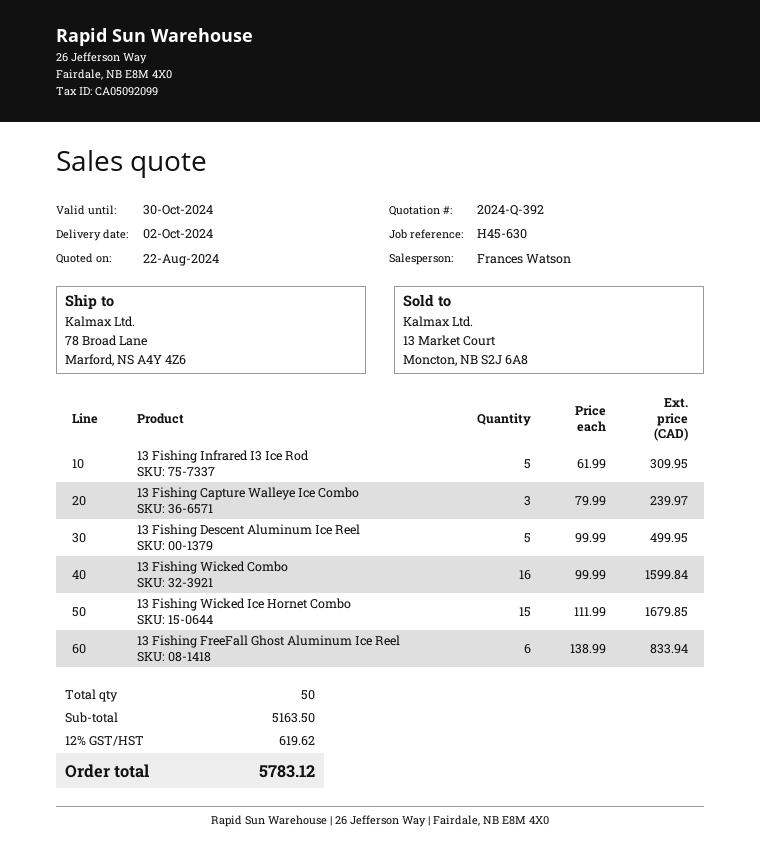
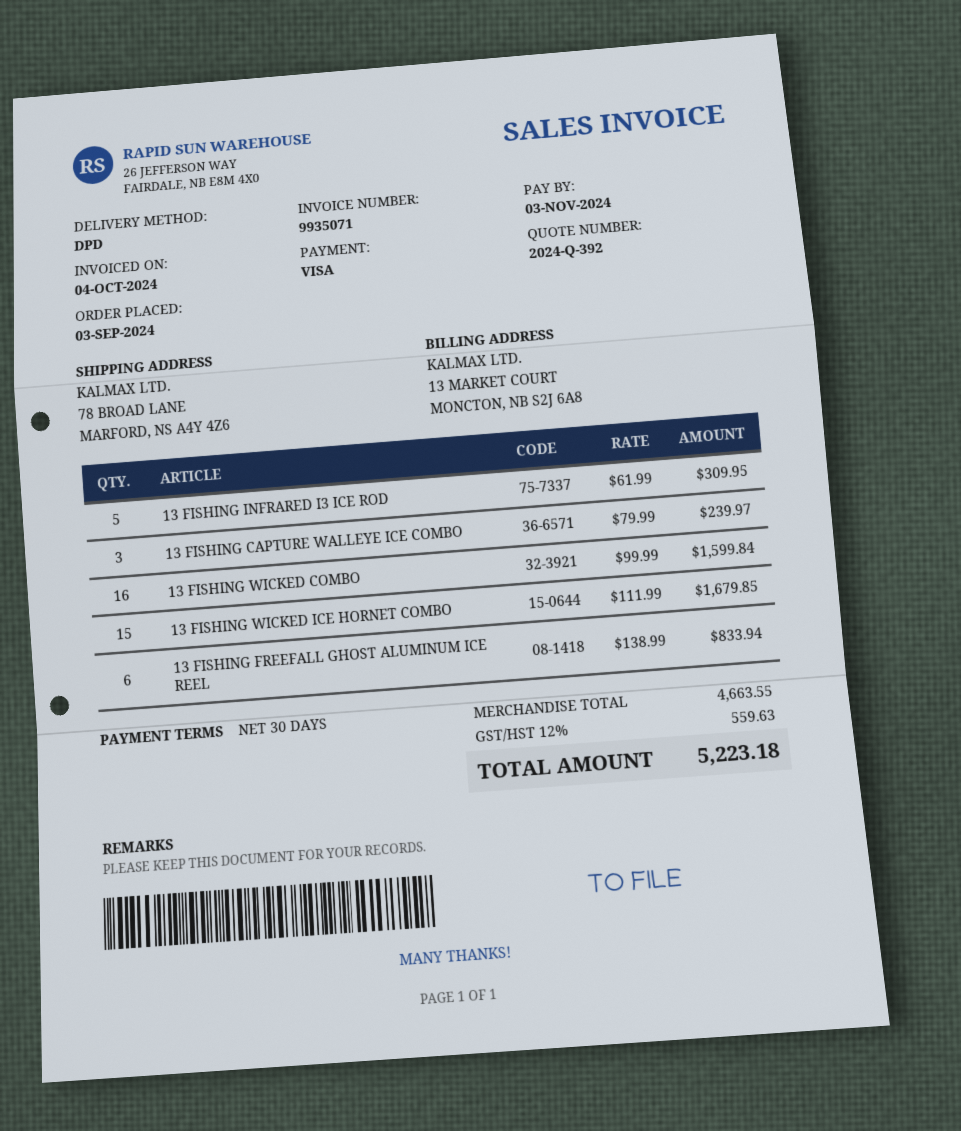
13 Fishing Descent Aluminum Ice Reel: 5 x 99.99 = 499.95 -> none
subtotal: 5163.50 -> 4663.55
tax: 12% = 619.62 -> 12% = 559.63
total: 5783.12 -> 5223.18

******

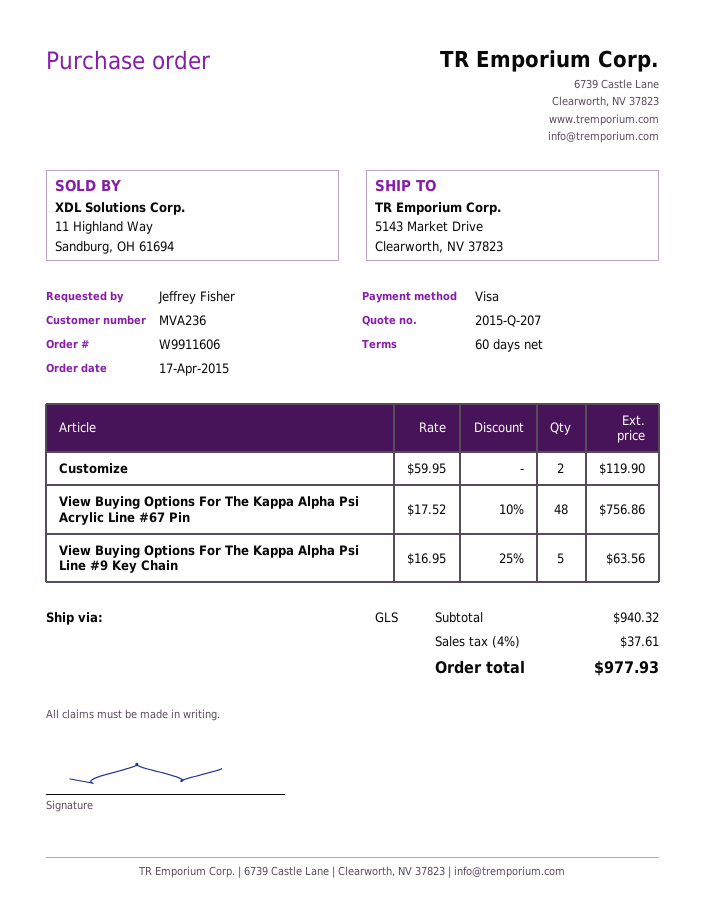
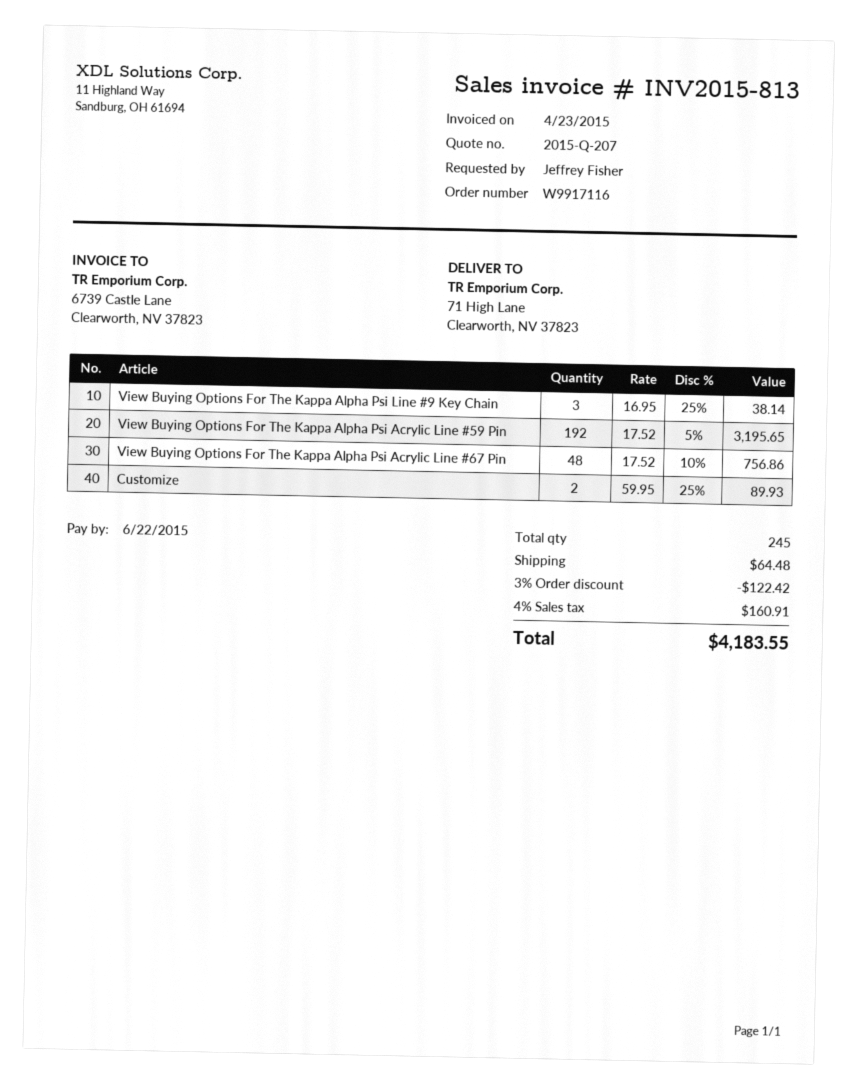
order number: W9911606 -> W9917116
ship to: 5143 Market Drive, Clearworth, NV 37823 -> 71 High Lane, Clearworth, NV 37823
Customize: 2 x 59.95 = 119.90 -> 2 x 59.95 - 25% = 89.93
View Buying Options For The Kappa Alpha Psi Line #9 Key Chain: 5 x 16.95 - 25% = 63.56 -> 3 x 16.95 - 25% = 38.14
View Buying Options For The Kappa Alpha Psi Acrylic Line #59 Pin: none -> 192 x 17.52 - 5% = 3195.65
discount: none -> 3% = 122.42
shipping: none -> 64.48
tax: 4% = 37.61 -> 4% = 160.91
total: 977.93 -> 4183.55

******

* [Task]
Please write out, exactly as they appear above, only the lines in the stretch from the line with "13 Fishing Descent" through the line with "total: 5783.12 -> 5223.18".

* [Output of the exercise]
13 Fishing Descent Aluminum Ice Reel: 5 x 99.99 = 499.95 -> none
subtotal: 5163.50 -> 4663.55
tax: 12% = 619.62 -> 12% = 559.63
total: 5783.12 -> 5223.18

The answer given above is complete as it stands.